Three minor points: G. has the strange idea that the fleet’s size was frequently maintained or enlarged by the capture of enemy ships’ (131 and n.15), but this is not really confirmed in the literature quoted and in my view intrinsically improbable, no ancient source ever stating or clearly implying anything of the kind. His notion that the sending out without funds of fourth century commanders is to be explained as a consequence of ‘a general tendency to divert a good deal of the naval expenditure from the state coffers’ (117) neatly stands the matter on its head.
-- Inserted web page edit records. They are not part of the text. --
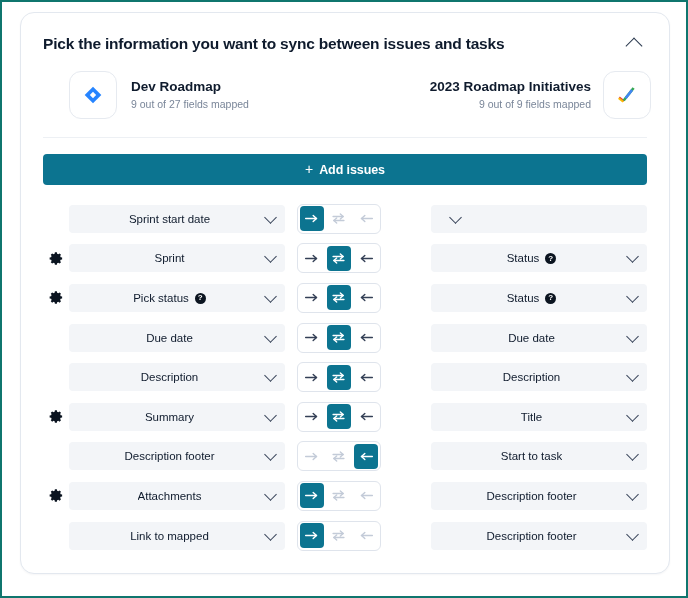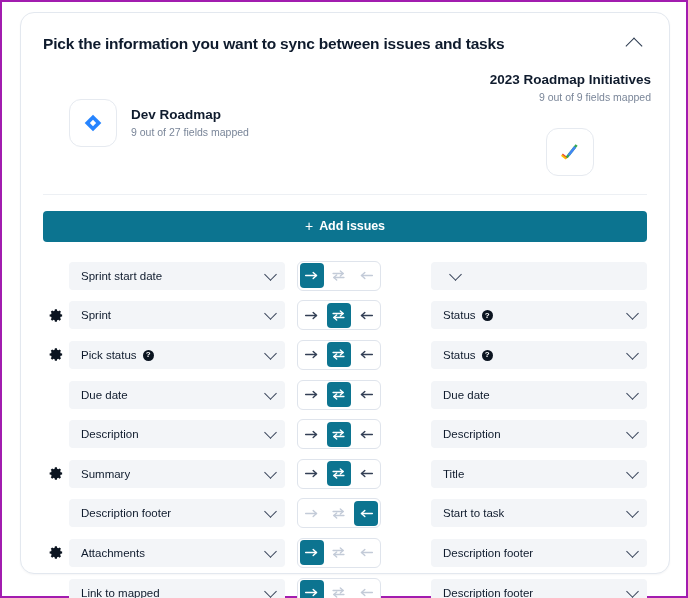--- a/index.html
+++ b/index.html
@@ -12,21 +12,21 @@
     background: #ffffff;
     font-family: "Liberation Sans", sans-serif;
     color: #172b4d;
     overflow: hidden;
   }
   .viewport {
     position: relative;
     width: 688px;
     height: 598px;
     box-sizing: border-box;
-    border: 2px solid #a21caf;
+    border: 2px solid #0f766e;
     background: #ffffff;
   }
   .card {
     position: absolute;
     left: 18px;
     top: 10px;
     width: 650px;
     height: 562px;
     box-sizing: border-box;
     background: #ffffff;
@@ -77,22 +77,22 @@
   }
   .app-block {
     display: flex;
     align-items: center;
     gap: 14px;
     margin-left: 30px;
   }
   .app-block.left { flex: 0 0 auto; }
   .app-block.right {
     margin-left: auto;
-    flex-direction: column;
-    gap: 22px;
+    flex-direction: row;
+    gap: 12px;
   }
   .app-tile {
     width: 46px;
     height: 46px;
     border: 1px solid #e6eaf0;
     border-radius: 12px;
     background: #ffffff;
     display: flex;
     align-items: center;
     justify-content: center;
@@ -208,20 +208,21 @@
     margin-left: 6px;
     flex: 0 0 11px;
     position: relative;
     top: 0.5px;
   }
   .sel-label-wrap {
     display: flex;
     align-items: center;
     min-width: 0;
     flex: 1 1 auto;
+    justify-content: center;
   }
   .chev-down {
     width: 8px;
     height: 8px;
     border-right: 1.5px solid #344056;
     border-bottom: 1.5px solid #344056;
     transform: rotate(45deg);
     margin-left: 8px;
     margin-top: -3px;
     flex: 0 0 auto;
And very shortsighted is his presumption that in operations where the navy was involved, such as the siege of Samos and the intervention in Korkyra, the war chest was wholly expended on naval pay (115).
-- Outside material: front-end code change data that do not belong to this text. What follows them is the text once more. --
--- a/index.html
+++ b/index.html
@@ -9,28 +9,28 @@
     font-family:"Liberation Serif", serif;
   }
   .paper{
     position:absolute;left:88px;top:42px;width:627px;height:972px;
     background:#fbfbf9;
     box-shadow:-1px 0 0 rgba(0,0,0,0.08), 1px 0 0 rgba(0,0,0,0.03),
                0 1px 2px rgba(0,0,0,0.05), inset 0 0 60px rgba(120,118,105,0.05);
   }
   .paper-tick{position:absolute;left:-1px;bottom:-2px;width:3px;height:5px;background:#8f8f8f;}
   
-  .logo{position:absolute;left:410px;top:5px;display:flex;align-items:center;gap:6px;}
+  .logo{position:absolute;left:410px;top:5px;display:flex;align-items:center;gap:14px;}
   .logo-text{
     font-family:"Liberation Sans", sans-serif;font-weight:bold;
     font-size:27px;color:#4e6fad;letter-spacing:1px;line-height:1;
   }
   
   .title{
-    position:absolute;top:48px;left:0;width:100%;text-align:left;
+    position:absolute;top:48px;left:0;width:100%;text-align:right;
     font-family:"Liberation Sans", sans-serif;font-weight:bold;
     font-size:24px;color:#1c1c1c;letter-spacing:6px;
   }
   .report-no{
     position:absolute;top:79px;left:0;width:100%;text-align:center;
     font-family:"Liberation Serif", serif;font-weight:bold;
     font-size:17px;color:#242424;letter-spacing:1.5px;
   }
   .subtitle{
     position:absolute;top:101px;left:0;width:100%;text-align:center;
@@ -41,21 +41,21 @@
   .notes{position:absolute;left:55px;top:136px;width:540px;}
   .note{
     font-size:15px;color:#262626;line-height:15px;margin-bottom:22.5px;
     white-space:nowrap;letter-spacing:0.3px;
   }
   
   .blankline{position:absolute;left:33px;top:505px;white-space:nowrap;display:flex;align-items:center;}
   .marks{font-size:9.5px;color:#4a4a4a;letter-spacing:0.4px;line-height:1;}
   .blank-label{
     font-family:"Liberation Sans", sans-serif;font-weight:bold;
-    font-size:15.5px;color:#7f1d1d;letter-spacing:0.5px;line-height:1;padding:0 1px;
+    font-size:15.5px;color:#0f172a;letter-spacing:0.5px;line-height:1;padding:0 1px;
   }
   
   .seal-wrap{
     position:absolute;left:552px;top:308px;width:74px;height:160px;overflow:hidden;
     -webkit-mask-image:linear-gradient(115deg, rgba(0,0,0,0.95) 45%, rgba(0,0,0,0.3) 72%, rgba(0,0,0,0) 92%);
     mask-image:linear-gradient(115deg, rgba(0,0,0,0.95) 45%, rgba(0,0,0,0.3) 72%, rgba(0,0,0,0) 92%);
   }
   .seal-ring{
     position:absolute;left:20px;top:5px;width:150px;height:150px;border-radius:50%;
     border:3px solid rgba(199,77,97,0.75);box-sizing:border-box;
But what is most disappointing is G.’s treatment of the early history of the Athenian navy. This chapter (19-39) simply bristles with dubious assumptions and interpretations, leading to conclusions which flagrantly contradict the vital testimony of Thukydides and common sense. G.’s central thesis is that the Athenian navy slowly developed, being still ‘comparatively small’ ‘prior to the final years of the 480s’ (19). Thukydides on the contrary insists that it was insignificant (brachea: I 14.2) up to the time of Dareios’ death in 486, while the Herodotean evidence can be combined with Thukydides’ judgment in the thesis that Themistokles’ navy bill of 483 was a totally unexpected development, a true revolution. In the face of Thukydides’ verdict, all attempts to make the pre-483 Athenian fleets of 50 ships mentioned in the tradition analogous if smaller to the navy which fought the battles of Artemision and Salamis must be considered futile. Around the 490s Athenian sea-power consisted of a navy of two ships and 50 (before Kleisthenes 48) auxiliary (merchant) galleys, furnished by shipowners entitled naukraroi in this context and heading organizations called naukrariai. G. tries to get rid of the evidence concerning the naukraroi: he starts from B. Keil’s all too facile epigram ‘Wo die Flotte, keine Spur der Naukrarien; wo die Naukrarie, keine Spur der Flotte’ and is clearly unaware of Wilamowitz’ less facile comments, which convincingly determined the make-up of the early fleets which I just paraphrased (cf. Aristoteles und Athen (1893), II 165 n.52). He throws suspicion on the testimonies of the lexicographers, who link the naukraroi with the fleet, and accuses Pollux of adding ‘purely speculative and improbable accretions to the narrative of Athenaion Politeia’ (23), whereas Pollux is just as likely to have derived good information from the Atthidographers as ‘Aristotle’. The derivation of the word naukraros from the roots nau (‘ship’) and kara (‘head’), which is accepted in the etymological dictionaries of Frisk and Chantraine, is gainsaid on the basis of very flimsy linguistic arguments (24). But at the same time G. recognizes—not very clearly—an original organization which consisted of ‘the traditional proprietors of ships’ and ‘public vessels’, the number of the latter gradually increasing during the slow development he assumes for the time before 483 (34). In this perspective his jettisoning of the naukraroi is difficult to understand.

In this connection one very good point is made in the remark (33-34) that the creation of the institution of the ship liturgy (which only after 483 became the trierarchy) could be connected with the purchase by the Athenians of 20 Corinthian ships (certainly not triremes, as G. thinks). Clearly this drastic, more than tenfold enlargement of the state navy could not be organized after the model of the two original public ships. From that moment on the Athenian state had need of a new institutional framework for the exploitation of these twenty ships. Here liturgists may have been called in.

The book is splendidly produced. There are very few misprints: read 431/0 for 331/0 (132), Perdiccas for -dicas (140), prytaneis for -ies (233 n.6), K.J. Beloch for J.K.B. (239 n.13). The general index is rather meagre. Regarding his main concern, the Athenian system of ship funding, G. presents a picture which is very carefully thought out and exemplarily presented; it will no doubt stimulate debate and further research.